Naturally, as more frameworks and structures are built, the more they are absorbed and understood by the market, especially when thinking about an AI implementation that can ensure not only security and efficiency but also scalable and aligned with the business strategy.
Hard skills and soft skills
From the perspective that AI represents an extension of human capabilities, I believe that the real value of AI is only captured when there are qualified professionals to translate AI possibilities into concrete solutions. Therefore, it’s necessary to evaluate the requirements that exist within teams to address them adequately through training, capacity building, and development.
In the framework developed by AIMANA – built upon existing models in the market and our experience with companies – we understand the importance of analyzing competencies from two aspects: hard skills and soft skills, worked conjointly.

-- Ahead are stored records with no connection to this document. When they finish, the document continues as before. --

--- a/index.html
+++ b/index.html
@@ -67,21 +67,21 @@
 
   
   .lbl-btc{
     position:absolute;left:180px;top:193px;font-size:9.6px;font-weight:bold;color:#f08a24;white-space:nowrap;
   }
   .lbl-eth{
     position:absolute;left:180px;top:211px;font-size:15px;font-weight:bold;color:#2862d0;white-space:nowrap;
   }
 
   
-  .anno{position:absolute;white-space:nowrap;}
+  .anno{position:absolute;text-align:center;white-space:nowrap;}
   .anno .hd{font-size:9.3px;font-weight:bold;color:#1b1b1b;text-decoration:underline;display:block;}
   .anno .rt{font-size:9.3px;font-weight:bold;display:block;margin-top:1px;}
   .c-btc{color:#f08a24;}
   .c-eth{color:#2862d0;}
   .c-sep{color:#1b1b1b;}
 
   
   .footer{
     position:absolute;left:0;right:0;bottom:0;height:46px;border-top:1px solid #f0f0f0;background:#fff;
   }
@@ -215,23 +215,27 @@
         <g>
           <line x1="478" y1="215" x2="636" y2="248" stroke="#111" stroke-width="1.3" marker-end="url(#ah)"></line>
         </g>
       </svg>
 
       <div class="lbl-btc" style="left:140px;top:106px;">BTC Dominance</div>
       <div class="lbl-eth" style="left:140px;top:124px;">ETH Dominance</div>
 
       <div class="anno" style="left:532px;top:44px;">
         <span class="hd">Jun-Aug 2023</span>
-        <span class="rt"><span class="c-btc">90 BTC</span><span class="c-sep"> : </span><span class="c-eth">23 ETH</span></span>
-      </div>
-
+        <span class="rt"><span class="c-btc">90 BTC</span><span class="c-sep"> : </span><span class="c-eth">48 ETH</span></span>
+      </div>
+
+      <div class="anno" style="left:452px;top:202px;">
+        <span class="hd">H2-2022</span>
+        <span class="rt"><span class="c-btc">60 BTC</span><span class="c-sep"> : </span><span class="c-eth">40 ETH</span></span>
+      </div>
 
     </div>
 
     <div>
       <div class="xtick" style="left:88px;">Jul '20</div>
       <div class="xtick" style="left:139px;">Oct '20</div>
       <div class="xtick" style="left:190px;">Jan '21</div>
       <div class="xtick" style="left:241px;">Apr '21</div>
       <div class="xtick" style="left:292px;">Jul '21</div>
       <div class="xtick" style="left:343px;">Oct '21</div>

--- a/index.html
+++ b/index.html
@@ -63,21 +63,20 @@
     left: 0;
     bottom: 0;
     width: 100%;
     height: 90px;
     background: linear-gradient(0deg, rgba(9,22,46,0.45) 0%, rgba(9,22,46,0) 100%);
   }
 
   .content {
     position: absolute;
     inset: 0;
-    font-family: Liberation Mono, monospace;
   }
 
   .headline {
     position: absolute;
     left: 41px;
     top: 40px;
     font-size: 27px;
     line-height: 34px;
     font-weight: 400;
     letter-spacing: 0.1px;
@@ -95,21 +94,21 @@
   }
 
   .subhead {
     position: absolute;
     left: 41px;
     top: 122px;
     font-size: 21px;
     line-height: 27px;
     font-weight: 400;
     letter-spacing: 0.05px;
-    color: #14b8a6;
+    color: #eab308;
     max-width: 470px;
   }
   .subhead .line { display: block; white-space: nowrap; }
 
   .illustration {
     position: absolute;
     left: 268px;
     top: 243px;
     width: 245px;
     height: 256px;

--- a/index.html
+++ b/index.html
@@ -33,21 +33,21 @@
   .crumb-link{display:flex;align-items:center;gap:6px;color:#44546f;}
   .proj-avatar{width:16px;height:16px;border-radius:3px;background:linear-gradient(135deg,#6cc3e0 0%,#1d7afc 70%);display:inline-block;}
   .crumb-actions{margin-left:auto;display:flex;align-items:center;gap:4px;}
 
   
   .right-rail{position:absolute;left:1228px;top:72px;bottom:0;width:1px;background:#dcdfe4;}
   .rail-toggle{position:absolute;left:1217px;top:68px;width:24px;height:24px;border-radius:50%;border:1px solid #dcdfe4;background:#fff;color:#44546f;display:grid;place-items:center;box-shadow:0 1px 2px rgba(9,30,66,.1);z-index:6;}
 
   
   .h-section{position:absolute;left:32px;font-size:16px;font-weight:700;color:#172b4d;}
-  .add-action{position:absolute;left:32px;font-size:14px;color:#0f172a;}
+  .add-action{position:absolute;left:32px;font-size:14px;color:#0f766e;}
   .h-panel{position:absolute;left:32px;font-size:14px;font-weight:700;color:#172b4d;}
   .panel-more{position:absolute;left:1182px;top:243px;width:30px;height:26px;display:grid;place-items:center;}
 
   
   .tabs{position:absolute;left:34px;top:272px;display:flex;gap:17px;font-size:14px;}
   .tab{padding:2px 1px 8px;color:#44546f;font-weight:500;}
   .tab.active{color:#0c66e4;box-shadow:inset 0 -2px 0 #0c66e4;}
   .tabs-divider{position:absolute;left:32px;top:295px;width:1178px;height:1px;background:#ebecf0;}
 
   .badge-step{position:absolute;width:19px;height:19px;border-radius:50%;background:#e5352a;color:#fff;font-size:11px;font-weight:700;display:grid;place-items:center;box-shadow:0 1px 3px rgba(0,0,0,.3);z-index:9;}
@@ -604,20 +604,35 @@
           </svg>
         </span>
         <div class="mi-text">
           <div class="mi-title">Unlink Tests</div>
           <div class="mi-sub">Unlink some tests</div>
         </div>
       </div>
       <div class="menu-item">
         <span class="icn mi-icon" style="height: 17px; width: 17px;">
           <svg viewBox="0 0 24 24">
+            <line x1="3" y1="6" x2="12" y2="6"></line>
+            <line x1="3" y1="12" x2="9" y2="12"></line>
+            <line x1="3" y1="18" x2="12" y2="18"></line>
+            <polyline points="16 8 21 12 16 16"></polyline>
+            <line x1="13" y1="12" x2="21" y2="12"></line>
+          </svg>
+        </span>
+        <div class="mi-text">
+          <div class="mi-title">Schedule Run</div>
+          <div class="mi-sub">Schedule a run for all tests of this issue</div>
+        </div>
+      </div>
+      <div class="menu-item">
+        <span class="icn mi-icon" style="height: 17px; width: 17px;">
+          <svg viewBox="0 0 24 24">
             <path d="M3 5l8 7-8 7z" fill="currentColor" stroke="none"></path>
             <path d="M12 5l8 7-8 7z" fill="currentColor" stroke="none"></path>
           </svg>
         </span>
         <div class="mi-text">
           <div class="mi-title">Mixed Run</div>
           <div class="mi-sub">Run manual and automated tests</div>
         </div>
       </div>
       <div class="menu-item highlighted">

Thus, we evaluate the following competencies and skills, categorized into 5 levels – from beginner to fluent:
- Hard skills: Understanding AI; using AI tools; creating with AI; critical evaluation of AI; AI ethics;
- Soft skills: Adaptability; collaboration with AI; communication about AI; continuous learning; digital empathy.
This type of evaluation allows not only a comprehensive and complete perspective on the level of preparedness but also the design of personalized development plans and paths – considering that each collaborator possesses different skills and levels of proficiency.
Conclusion
Finally, I believe it’s important to point out that adopting frameworks for AI implementation does not stifle innovation but enables focus, security, and scalability.
Because organizations that understand AI as a central part of their strategy need more than isolated initiatives: they need structure, organization, and clarity. And, within this need, well-adjusted models and frameworks can represent a bridge, a path that leads to real business transformation.